I only listened to Koroliov's recording once and maybe he deserves a few more listens after I savour Gulda to the full. He certainly is in the same school of Gould, Tureck, Gulda and Schiff who refrain from pedal use that tends to smear the whole polyphonic structure.

Hewitt is an example of the mess the pedal can impart on the fugues and to a lesser extent the preludes. Mushy romanticised sound that emphasises the right hand's melody at the expense of the contrapuntal structure. Easy listening for beginners but it gets tiring after some time.

I haven't listened to the WTC for years as I am trying to finish off listening to the whole of Suzuki cantata cycle. I started the cycle 3 years ago or so and I am still at volume 45.  That said, it has been refreshing to relisten to my favourites WTC recordings these past few weeks.


----------



## johnlewisgrant (Mar 11, 2013)

Mandryka said:


> Yes, I have heard both. What to say? I didn't find either recording contained any memorable moments or great insights. Neither did I find either recording was offensive. She plays in a way which won't disorientate people whose conception of what music should sound like comes from the conservatory style in Mozart, Chopin, Beethoven, Brahms etc -- the core piano tradition. There's a certain mediocrity about what she does though executed professionally, with some ideas about which voice to make the prominent one, and sometimes a distinctive touch, decently recorded and adequately packaged. Not a great ROI for me.
> 
> Put it like this, the main thing that distinguishes it, the main point of excellence, is the Press Relations -- the fact that their agency has managed to get very good reviews from professional reviewers.

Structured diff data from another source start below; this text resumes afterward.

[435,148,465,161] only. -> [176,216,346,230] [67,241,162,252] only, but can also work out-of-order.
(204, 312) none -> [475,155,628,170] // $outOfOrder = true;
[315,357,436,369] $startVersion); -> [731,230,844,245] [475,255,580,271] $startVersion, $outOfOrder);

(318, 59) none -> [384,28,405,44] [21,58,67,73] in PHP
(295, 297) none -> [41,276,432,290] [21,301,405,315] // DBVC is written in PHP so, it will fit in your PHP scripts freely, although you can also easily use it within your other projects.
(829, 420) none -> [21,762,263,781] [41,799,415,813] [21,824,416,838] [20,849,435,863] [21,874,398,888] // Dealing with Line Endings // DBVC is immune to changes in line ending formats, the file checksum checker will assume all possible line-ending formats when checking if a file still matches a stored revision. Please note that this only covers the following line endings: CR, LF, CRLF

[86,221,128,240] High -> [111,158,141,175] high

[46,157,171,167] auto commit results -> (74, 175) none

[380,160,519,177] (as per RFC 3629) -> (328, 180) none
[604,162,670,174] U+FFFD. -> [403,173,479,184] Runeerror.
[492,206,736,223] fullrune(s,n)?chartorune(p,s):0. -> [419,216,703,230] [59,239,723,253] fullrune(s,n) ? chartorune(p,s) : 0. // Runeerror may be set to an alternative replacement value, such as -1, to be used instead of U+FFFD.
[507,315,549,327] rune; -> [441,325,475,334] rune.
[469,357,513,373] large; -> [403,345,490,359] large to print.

I agree, with one proviso. Richter's WTC 1 (not 2), which I adore, could I think be justly criticized for contradicting Tovey's dictum that all voices should be heard. Barenboim is, of course, totally over-the-top; but I confess to really liking his WTC 2, which in some ways seems to me more challenging than Book 1. We learn that lesson right at the outset, with the C major prelude: difficult but completely sight-readable in Book 1; quite challenging part-playing in Book 2!

I also like the old S. Feinberg crazy-fast WTC 2. All conceivable rules of baroque decorum and propriety are trounced, but I love it nonetheless.

Clavier/Harpsichord: John Butt on Linn. Hard to find, although quite new. Stunning realism, where the harpsichord really sounds like a harpsichord. The instrument is impossible to record, but the Scots at Linn have done it.

Bernard Roberts gets at least an honourable mention, both books. Also of great interest, and beautifully recorded, is Sergey Schepkin's WTK 1 and 2. If you want exquisite control and part-playing, this is it for my money.

For what it's worth, I've got a version of Book 2 online, which is a kind of "virtual" experiment. No adds. And I make, and am not interested in making, any money out of it.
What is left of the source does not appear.